Nathans Story Chapter 2

Hi,

Great to see this continue.

It was nice to see how you implemented the mouseover on the French to show the English meaning. My school child French even when fresh was never up to this level so it's great that you've gone this extra level to assist the readers. Bravo

Hugs

Karen

Cahpter 2

I see similarities with the original Tuck Fanfic I had read that stopped at chapter 5, I hope who ever wrote it that one day they wpuld finish it.

The use of French in the middle of the document almost had me leaving the story I am afraid. I have no understanding of French, and it seemed it was a touch moment and I felt irritated I couldn't tell what was going on. Could you have put the English translation of the French in brackets maybe? It is like reading a murder mystery, and then have the ending written in something no one can read. I find it irritating.

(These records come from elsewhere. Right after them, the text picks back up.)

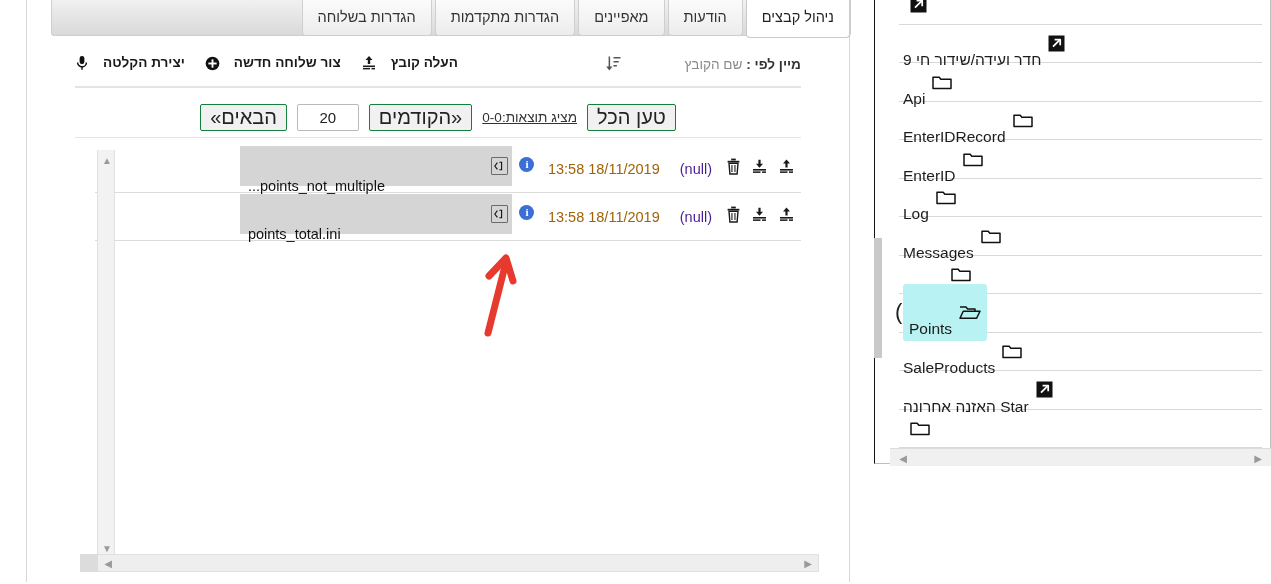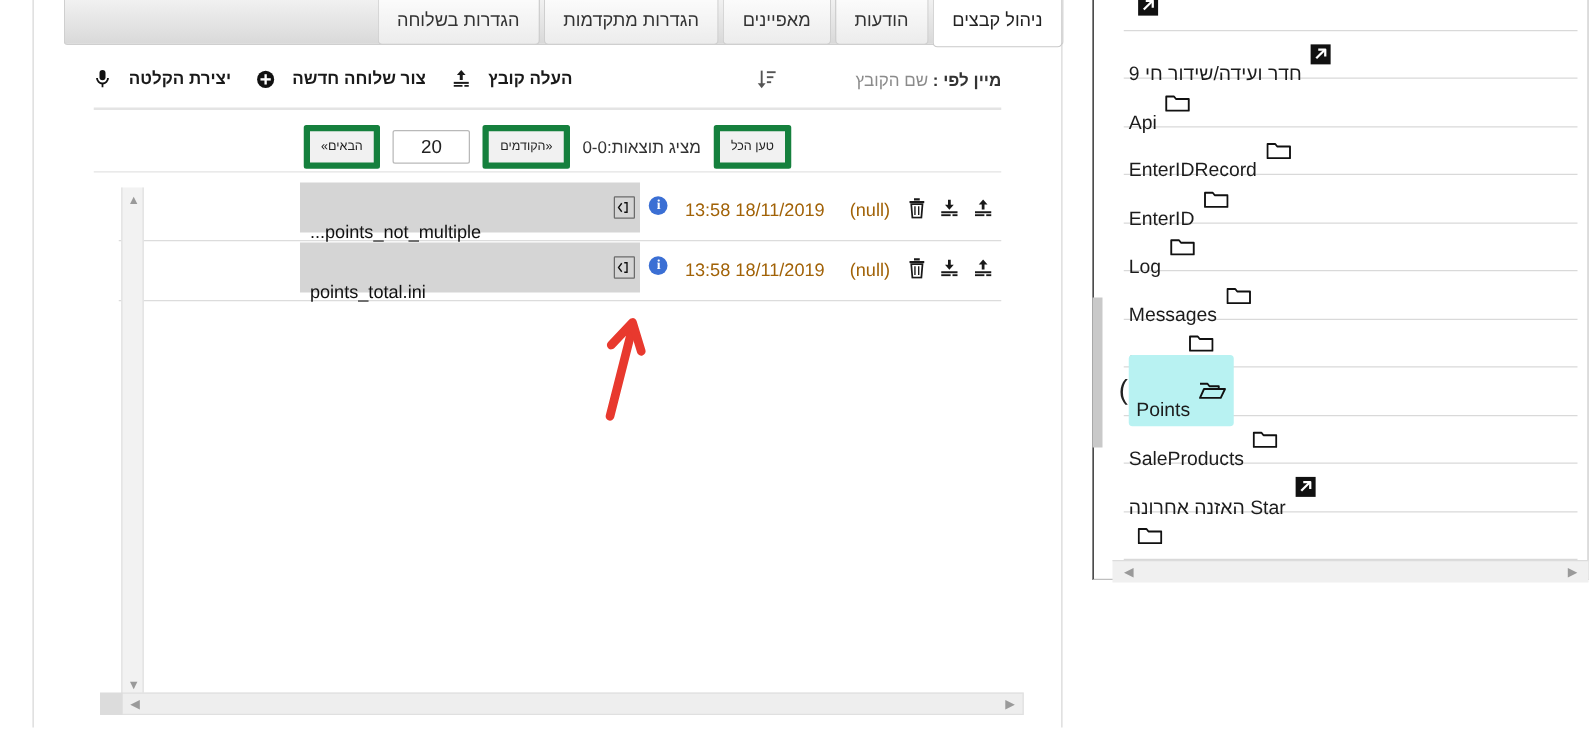--- a/index.html
+++ b/index.html
@@ -88,9 +88,9 @@
     border-bottom: 1px solid #e4e4e4;
   }
   .pg-btn {
-    font-size: 10px; color: #222;
+    font-size: 20px; color: #222;
     background: #f1f1f1;
-    border: 5px solid #15803d;
+    border: 1px solid #15803d;
     border-radius: 2px;
     padding: 4px 9px;
     cursor: pointer; white-space: nowrap;

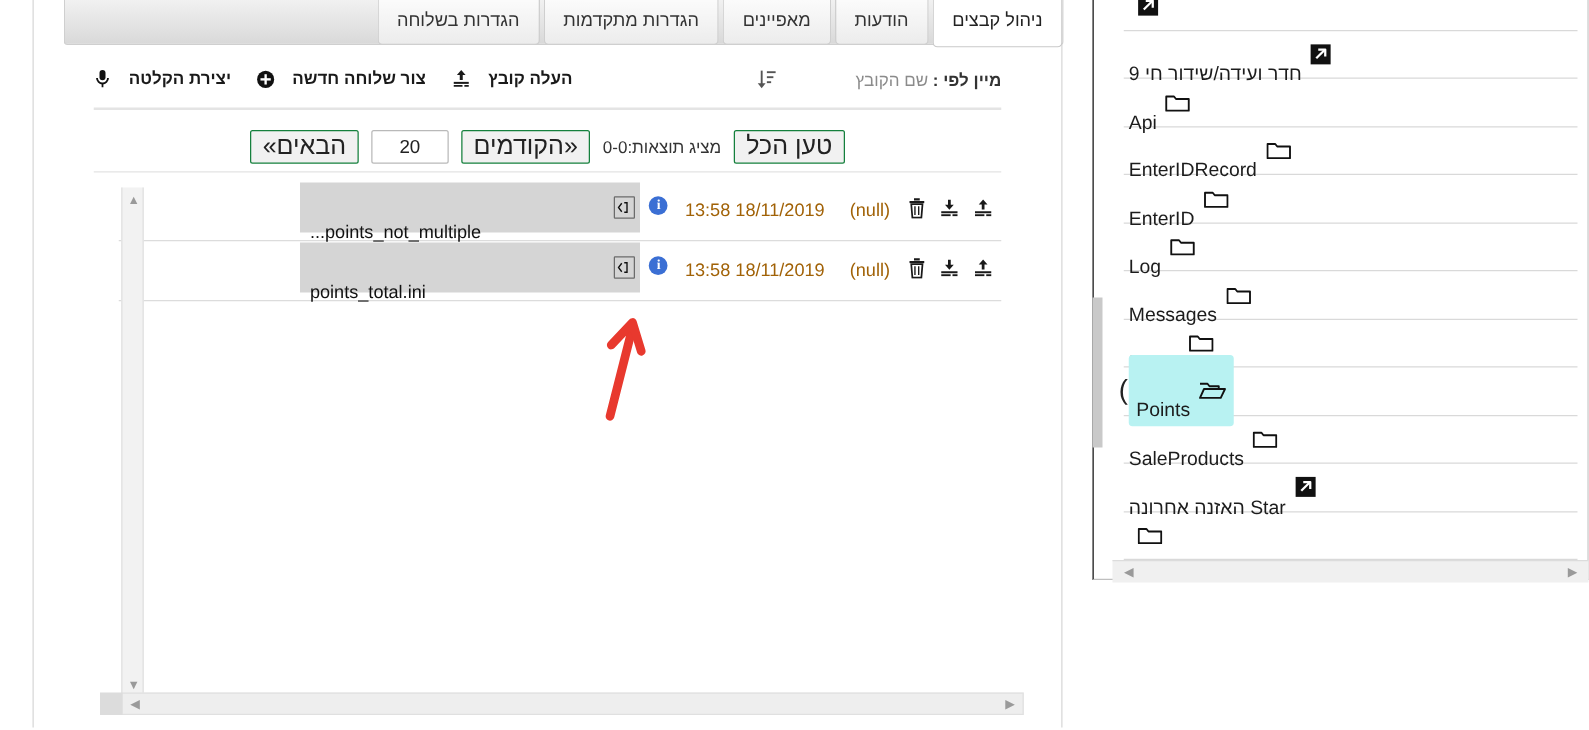--- a/index.html
+++ b/index.html
@@ -103,7 +103,7 @@
     background:#fff; color:#222;
     font-family: "Liberation Sans", sans-serif;
   }
-  .pg-status { font-size: 13.6px; color: #333; white-space: nowrap; }
+  .pg-status { font-size: 13.6px; color: #333; white-space: nowrap; text-decoration: underline; }
 
   
   .list-wrap {

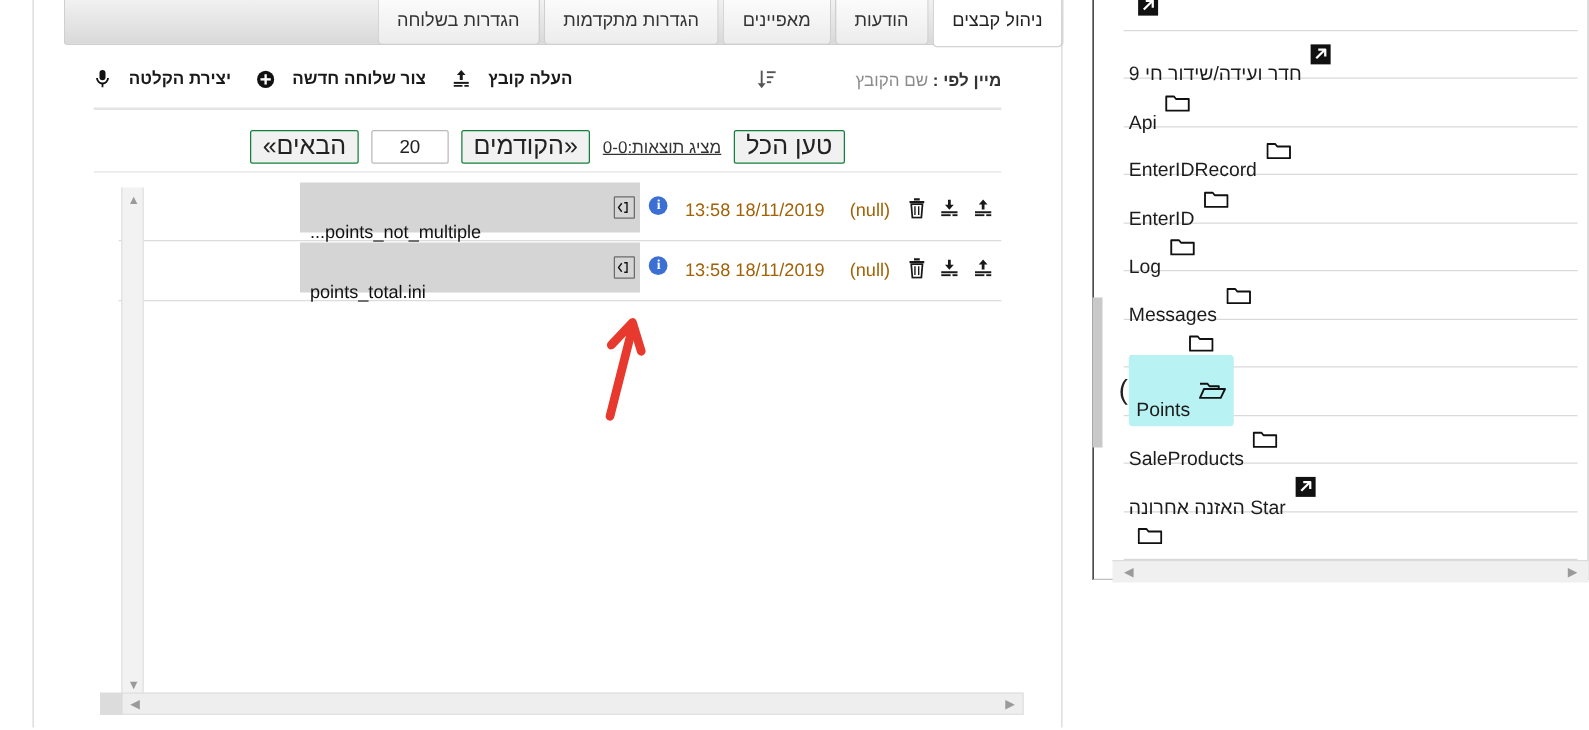--- a/index.html
+++ b/index.html
@@ -145,7 +145,7 @@
     line-height: 1;
   }
   .cell-date { font-size: 14.5px; color: #a16207; direction: ltr; white-space: nowrap; padding: 0 6px; }
-  .cell-null { font-size: 14.5px; color: #a16207; padding: 0 14px; }
+  .cell-null { font-size: 14.5px; color: #4c1d95; padding: 0 14px; }
   .cell-actions { display:flex; flex-direction: row; gap: 10px; align-items:center; padding-right: 6px; }
   .act { cursor: pointer; display:inline-flex; color:#1a1a1a; }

Don't get me wrong, I like the fact you used French, it makes it elegant,just let us know what it means is all I am saying. You used so much French I couldn't infer what you meant. I can guess but and I probably did, but I found I was getting frustrated and wanted to drop the story.

Just a suggestion is all.

I do like the story, keep up the good work.

French

Rachel Greenham's picture

Move the mouse pointer over the French text. On this site the translation should appear as a tooltip. On my site, when you do this, the translation should appear as a margin note.